# rinehart 100 in ky



## possum#1 (Mar 28, 2009)

My son is all excited about it.We will be there.


----------



## wsbark01 (Feb 26, 2009)

May just have to make that short trip!!!! How much is it gonna cost?


----------



## AVENSTOKE (Dec 5, 2006)

I'll be there


----------



## HunterRidge (Oct 7, 2008)

The whole Lburg clan will be there! Watch out now! lol


----------



## dw'struth (Mar 14, 2008)

I've always said I would love it if they came to KY. Now that they are, I will HAVE to make it there. Sounds like a lot of fun.


----------



## Green River (May 13, 2006)

OH SNAP! It falls on my anniversary this year, boy is she going to be mad!


----------



## wsbark01 (Feb 26, 2009)

Green River said:


> OH SNAP! It falls on my anniversary this year, boy is she going to be mad!


Dave not only are Tanner and I going to do this but the next weekend I am going to the ASA in London on the 5th. The funny thing with the ASA is that it falls on my anniversary! Mine is already PISSED!!!!


----------



## martinarchery27 (Mar 10, 2005)

so its the weekend before the ASA


----------



## nhudson (Aug 4, 2008)

check out r100 on the web.they should have prices.don't quote me but i think it is 40.00 for 100 targets or 25.00 for 50 targets.you should be able to pay and register online at r100.com when all details are final.looking forward to seeing everyone there.


----------



## wsbark01 (Feb 26, 2009)

martinarchery27 said:


> so its the weekend before the ASA


R100 is 5/29 and 5/30
ASA is 6/4, 6/5, and 6/6



nhudson said:


> check out r100 on the web.they should have prices.don't quote me but i think it is 40.00 for 100 targets or 25.00 for 50 targets.you should be able to pay and register online at r100.com when all details are final.looking forward to seeing everyone there.


U are correct on the pricing. I was also wondering if you had to register online or can u do it at the event? Also, here is the link to the R100 web site.

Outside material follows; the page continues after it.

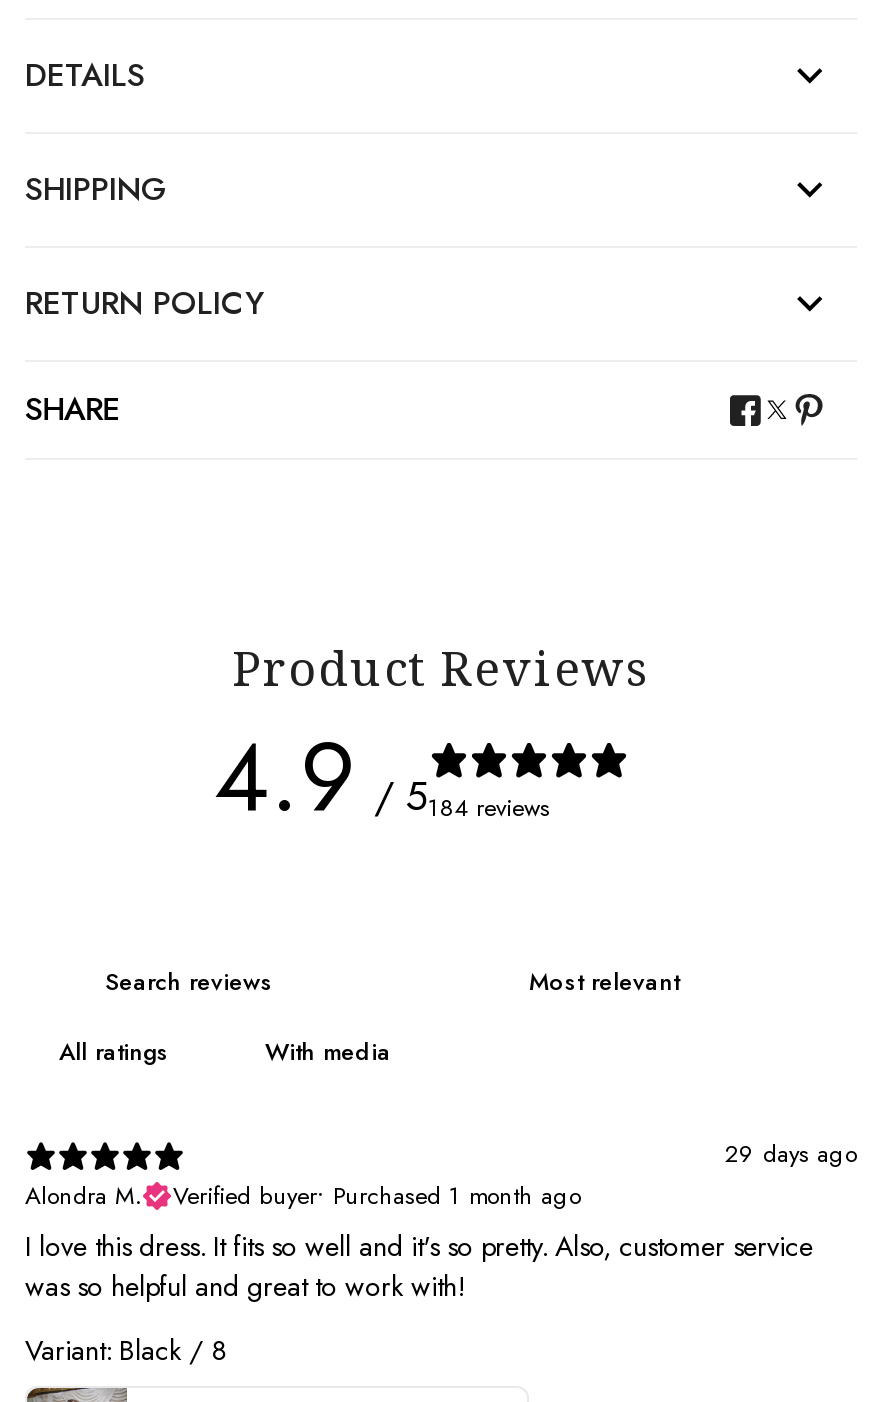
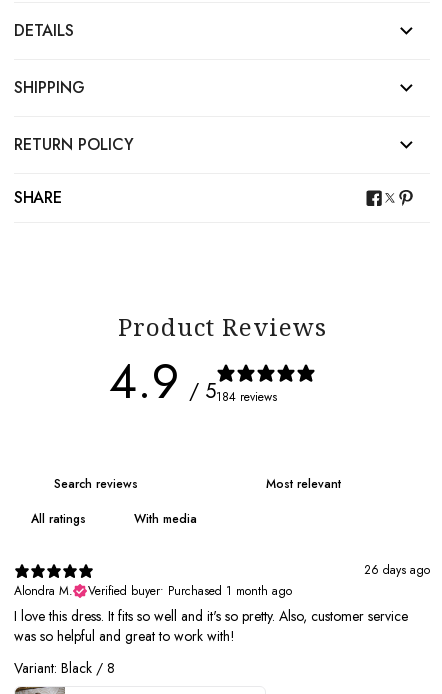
- 29 days ago
+ 26 days ago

http://www.r100.org/Schedule/default.aspx?E=83


----------



## dw'struth (Mar 14, 2008)

Well, if it is the weekend b4 the ASA that kinda changes things. Ill probably be shooting ASA targets for practice.


----------



## EricO (Nov 24, 2004)

I've wanted to go to one of these in the worst way! Taking my son and brother with me. 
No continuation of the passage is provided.